Mixed Reality and Gamification for Cultural Heritage | 2017
Marilena Alivizatou-Barakou; Alexandros Kitsikidis; Filareti Tsalakanidou; Kosmas Dimitropoulos; Chantas Giannis; Spiros Nikolopoulos; Samer Al Kork; Bruce Denby; Lise Crevier Buchman; Martine Adda-Decker; Claire Pillot-Loiseau; Joëlle Tillmane; Stéphane Dupont; Benjamin Picart; Francesca Pozzi; Michela Ott; Yilmaz Erdal; Vasileios Charisis; Stelios Hadjidimitriou; Marius Cotescu; Christina Volioti; Athanasios Manitsaris; Sotiris Manitsaris; Nikos Grammalidis
Intangible cultural heritage (ICH) is a relatively recent term coined to represent living cultural expressions and practices, which are recognised by communities as distinct aspects of identity. The safeguarding of ICH has become a topic of international concern primarily through the work of United Nations Educational, Scientific and Cultural Organization (UNESCO).
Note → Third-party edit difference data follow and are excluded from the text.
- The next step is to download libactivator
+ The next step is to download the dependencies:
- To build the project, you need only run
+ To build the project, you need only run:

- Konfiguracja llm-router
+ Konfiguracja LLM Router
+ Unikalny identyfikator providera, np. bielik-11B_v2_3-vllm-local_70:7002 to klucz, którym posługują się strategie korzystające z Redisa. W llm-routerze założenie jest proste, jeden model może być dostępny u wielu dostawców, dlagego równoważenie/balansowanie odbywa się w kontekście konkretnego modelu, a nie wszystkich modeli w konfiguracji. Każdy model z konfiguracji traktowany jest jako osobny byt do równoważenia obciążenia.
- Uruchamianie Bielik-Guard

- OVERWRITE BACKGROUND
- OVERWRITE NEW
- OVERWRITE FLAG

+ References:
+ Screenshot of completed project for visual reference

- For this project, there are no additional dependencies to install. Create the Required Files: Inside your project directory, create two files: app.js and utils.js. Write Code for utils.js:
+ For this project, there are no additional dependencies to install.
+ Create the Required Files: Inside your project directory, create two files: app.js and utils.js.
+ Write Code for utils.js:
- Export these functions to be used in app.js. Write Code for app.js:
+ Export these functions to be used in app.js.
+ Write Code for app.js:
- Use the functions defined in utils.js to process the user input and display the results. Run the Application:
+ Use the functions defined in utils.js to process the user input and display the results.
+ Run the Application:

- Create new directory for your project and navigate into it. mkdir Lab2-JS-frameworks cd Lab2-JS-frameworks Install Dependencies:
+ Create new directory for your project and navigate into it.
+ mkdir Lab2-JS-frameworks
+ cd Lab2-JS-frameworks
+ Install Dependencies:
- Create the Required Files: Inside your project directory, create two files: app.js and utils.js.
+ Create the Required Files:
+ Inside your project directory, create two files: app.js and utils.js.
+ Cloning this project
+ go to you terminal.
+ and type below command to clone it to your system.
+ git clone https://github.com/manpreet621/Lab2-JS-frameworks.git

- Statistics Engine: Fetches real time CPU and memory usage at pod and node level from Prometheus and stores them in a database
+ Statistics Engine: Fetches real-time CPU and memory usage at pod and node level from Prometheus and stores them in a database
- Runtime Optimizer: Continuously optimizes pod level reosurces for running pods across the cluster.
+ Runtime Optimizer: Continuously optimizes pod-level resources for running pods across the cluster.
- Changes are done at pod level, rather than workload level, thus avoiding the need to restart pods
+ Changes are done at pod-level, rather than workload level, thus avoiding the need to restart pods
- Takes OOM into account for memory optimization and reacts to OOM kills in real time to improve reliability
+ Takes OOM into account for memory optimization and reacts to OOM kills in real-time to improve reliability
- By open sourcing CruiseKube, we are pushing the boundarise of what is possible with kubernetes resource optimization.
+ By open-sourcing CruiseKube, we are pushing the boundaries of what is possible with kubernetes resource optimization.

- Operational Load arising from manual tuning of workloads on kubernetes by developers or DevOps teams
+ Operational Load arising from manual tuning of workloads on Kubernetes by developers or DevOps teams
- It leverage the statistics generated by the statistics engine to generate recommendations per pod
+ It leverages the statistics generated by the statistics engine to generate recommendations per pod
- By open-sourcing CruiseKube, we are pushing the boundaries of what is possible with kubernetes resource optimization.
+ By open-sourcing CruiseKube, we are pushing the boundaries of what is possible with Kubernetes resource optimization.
However, little research has been done on the role of new technologies in the preservation and transmission of intangible heritage. This chapter examines resources, projects and technologies providing access to ICH and identifies gaps and constraints. It draws on research conducted within the scope of the collaborative research project, i-Treasures. In doing so, it covers the state of the art in technologies that could be employed for access, capture and analysis of ICH in order to highlight how specific new technologies can contribute to the transmission and safeguarding of ICH.